Contributor: Rob Millis

For me, the last twelve months have been about vinyl. Late in 2019, I treated myself to a mighty Thorens TD-124, before all stock ones are bought up by the trade and pimped up to unattainable prices. Then, late March 2020 brought lockdown: working from home with the facility to spin a platter or two in the background. With Jorma Kaukonen (and Jack Casady when able) streaming weekly free performances, my teenage love of San Francisco was rekindled; after working through the Airplane, Quicksilver and Dead LPs, roughly three months before what will be the 50th Anniversary of her death, I got to Janis – of course, via Cheap Thrills, a key Haight Ashbury document.

A long-overdue viewing followed of Laura Berg’s excellent 2016 film Janis: Little Girl Blue. If you haven’t seen it, do. Yes, it’s padded out; yes, fans will find stuff omitted that they feel are more crucial than bits left in. But it was underpinned by love, not sales-driven melodrama – and who ever agrees with storyline priorities when a tale you know is retold? Who, also, is fit to judge – certainly not the writer (years ago, in some cases) of many Bay Area Toppers, when the glaring omission of Janis is uncomfortably noted. Err, hello? Let’s correct that.

Mr Kaukonen wasn’t mentioned earlier idly (nor Jack, but hold that thought). A key early recording of Janis is The Typewriter Tape. The coffee bar folk scene was an early haunt for Janis after she left Port Arthur, Texas for the Bay Area. Her Odetta-inspired interpretations were a fine match for fellow scenester Jorma’s bluesy fingerpicking; the pair taped a session in the Kaukonens’ Santa Clara residence, the tape nicknamed as Jorma’s (late) first wife can be heard typing in the background. These songs are well-known now, but as they aren’t from Janis’ main legacy, I haven’t included these in the ten. You’ll find the whole 22 minutes here.

To cut the 1964-66 story short: Janis had hitch-hiked to California with her friend Chet Helms; after falling into methadone use, Janis returned home in 1965 to clean up. Helms founded Family Dog promotions and started handling local band Big Brother and the Holding Company. BB&HC decided that their vocals weren’t up to it; Helms new exactly who to call and brought Janis back in 1966: the combination clicked and became a presence in the formative San Francisco scene. Joplin came to the attention of Elektra’s Paul Rothchild (blah blah The Doors) who foresaw a short life for psychedelia (he was right) and wanted to revert Janis to a rootsier turn and sign her solo; to avert her departure, BB&HC signed with Mainstream records and cut an eponymous LP in late 1966.

I haven’t drawn from it; like many Frisco debuts, it suffers from the problem that between recording and release, the band had gone up several lysergic gears and the album sounded old hat. The same is true of the polite folk-rock of Jefferson Airplane Takes Off and the largely ordinary bar-band R&B of The Grateful Dead. A big chunk of the blame can be levelled at the 1967 Monterey Pop Festival.
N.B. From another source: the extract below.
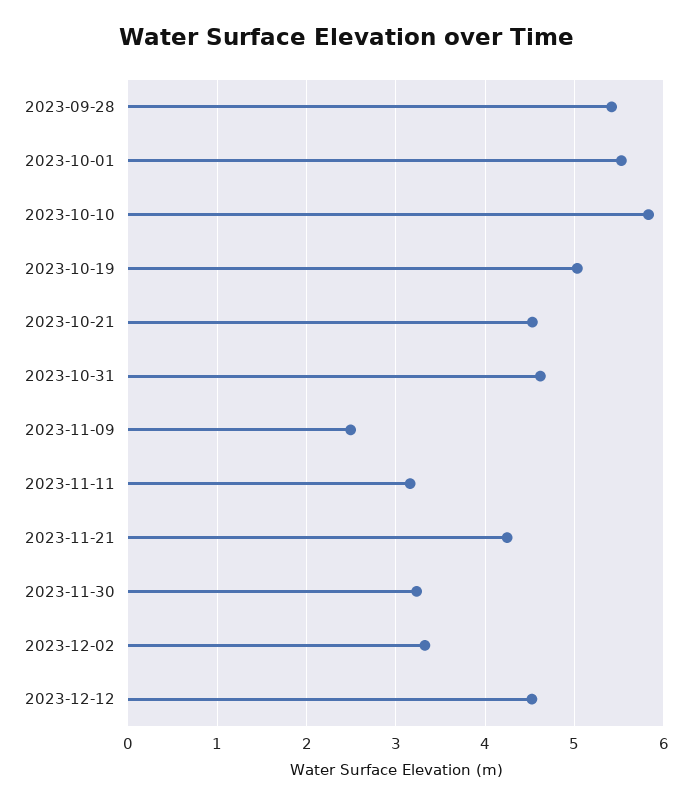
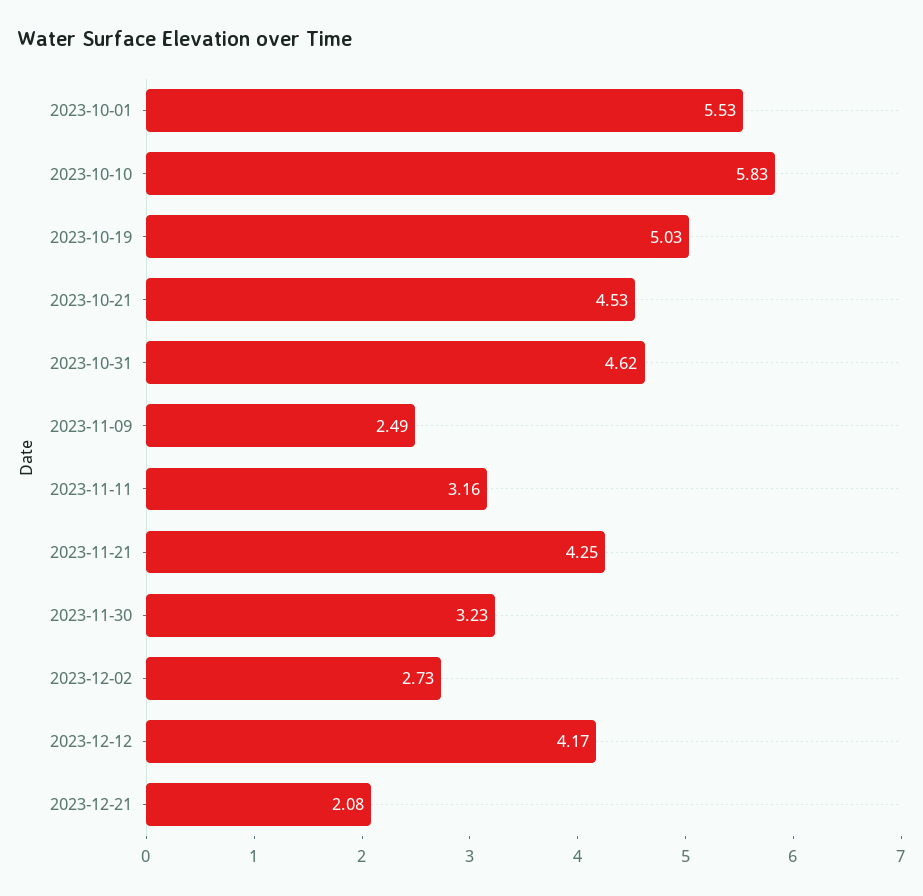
2023-09-28: 5.4 -> none
2023-12-02: 3.3 -> 2.73
2023-12-12: 4.5 -> 4.17
2023-12-21: none -> 2.08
While it’s well known that, like Hendrix, Janis was made by D. A. Pennebaker’s film of the event, it is less so that BB&HC manager Julius Karpen had refused to sign the film contracts; Joplin and the band gave the performance of their lives – with no rolling cameras and audio recorders switched off. Pennebaker, sensing his film would lack one of the soon-to-be-most-talked-about moments, sought the help of mighty Albert Grossman who, along with a distraught Janis and band (who’d woken up, smelled bullshit and realised what exposure Karpen had denied them) and sundry others, ganged up on Karpen who capitulated. A repeat slot was organised, Pennebaker caught it and that clip of Janis singing Big Mama Thornton’s gutsy blues Ball & Chain went into the movie, leaving audiences as open mouthed as Mama Cass Elliot, filmed sitting in one of the front rows.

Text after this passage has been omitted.